U.S. Stocks Close Higher as Alphabet Joins Dow, Tech Sector Rebounds
Translated from Chinese, summarized and contextualized by DistantNews.
At a glance
- U.S. stock markets closed higher on June 29, buoyed by easing Middle East tensions and a strong rebound in tech stocks.
- Alphabet, newly added to the Dow Jones Industrial Average, saw its stock price surge by nearly 5%, significantly contributing to the index's record high close.
- The Nasdaq Composite and S&P 500 also posted substantial gains, with the Philadelphia Semiconductor Index experiencing a significant rise of 3.83%.
U.S. stock markets experienced a broad rally on June 29, with all major indices closing in positive territory. The optimistic sentiment was fueled by a de-escalation of tensions between the United States and Iran over the weekend, alongside a robust recovery in the technology sector.
A significant driver of the day's gains was Alphabet, the parent company of Google, which officially joined the Dow Jones Industrial Average. The tech giant's stock price jumped nearly 5% on its first day as a Dow component, helping to push the blue-chip index to a new historical high of 52,182.74 points.

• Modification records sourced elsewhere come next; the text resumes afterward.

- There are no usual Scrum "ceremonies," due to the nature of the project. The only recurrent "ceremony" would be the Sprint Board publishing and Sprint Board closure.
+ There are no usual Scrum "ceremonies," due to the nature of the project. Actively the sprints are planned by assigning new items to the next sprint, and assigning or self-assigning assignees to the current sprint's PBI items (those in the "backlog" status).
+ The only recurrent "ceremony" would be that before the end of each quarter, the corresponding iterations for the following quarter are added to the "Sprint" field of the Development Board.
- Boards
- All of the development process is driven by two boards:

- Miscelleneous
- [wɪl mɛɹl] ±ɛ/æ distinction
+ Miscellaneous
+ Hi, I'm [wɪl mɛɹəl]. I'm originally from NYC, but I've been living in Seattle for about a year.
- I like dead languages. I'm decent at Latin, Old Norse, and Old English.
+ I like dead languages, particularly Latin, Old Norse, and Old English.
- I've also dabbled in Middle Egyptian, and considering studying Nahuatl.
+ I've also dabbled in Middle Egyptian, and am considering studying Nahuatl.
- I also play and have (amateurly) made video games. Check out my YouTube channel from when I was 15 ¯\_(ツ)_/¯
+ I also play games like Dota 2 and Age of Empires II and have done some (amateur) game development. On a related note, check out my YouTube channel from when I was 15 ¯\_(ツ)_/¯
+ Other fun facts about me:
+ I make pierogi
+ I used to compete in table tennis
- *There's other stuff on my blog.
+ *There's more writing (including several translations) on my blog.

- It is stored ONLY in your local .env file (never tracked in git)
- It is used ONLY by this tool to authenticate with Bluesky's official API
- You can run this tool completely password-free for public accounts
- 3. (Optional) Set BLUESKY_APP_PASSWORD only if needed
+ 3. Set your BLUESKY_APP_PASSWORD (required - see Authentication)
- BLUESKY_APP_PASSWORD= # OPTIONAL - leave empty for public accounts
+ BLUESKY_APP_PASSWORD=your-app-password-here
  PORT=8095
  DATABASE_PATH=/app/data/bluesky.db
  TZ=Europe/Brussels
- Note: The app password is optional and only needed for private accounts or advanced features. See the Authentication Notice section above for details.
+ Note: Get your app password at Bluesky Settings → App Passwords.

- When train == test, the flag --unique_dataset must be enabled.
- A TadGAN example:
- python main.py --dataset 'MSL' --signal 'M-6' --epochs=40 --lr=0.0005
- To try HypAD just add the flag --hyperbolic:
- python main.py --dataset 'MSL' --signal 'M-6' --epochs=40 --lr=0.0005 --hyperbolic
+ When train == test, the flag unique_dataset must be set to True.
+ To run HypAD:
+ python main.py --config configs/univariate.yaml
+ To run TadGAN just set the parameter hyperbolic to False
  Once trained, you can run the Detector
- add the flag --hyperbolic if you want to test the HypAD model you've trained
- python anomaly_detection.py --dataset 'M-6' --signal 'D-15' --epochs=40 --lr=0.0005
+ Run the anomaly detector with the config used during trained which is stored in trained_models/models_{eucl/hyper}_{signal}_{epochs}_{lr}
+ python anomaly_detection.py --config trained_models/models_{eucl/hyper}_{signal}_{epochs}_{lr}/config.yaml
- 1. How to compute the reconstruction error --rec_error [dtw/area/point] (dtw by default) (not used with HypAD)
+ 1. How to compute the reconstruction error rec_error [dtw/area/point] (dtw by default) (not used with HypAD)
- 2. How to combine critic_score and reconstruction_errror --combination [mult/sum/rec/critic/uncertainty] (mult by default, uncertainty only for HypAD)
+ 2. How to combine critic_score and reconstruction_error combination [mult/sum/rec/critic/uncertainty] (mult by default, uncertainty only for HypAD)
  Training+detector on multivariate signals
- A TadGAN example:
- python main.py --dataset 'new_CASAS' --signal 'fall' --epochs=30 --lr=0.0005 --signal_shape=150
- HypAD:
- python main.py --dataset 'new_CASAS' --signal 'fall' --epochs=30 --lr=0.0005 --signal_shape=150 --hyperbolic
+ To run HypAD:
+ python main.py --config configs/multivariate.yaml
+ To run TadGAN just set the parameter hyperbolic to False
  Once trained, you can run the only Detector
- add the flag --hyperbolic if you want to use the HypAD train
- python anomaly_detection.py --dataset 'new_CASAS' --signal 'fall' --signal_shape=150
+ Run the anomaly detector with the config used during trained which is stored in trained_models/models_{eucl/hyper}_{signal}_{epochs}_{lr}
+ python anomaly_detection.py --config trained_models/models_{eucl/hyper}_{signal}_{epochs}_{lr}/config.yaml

Other major technology stocks also performed well. Meta saw a gain of 2.24%, Amazon rose by 3.20%, and AMD increased by 3.43%. Nvidia and Broadcom also contributed to the tech sector's strength with gains of 1.27% and 2.04%, respectively. However, some tech giants experienced slight pullbacks, with Apple down 0.72% and Microsoft falling 1.18%.
The Nasdaq Composite index recorded a substantial increase of 2.07%, closing at 25,820.14 points. The S&P 500 index also climbed, adding 1.18% to reach 7,440.43 points. The semiconductor sector showed particular strength, with the Philadelphia Semiconductor Index surging by 3.83% to 13,709.66 points. Additionally, Taiwan Semiconductor Manufacturing Company's ADR (American Depositary Receipt) saw a significant jump of 5.26%, closing at $455.10.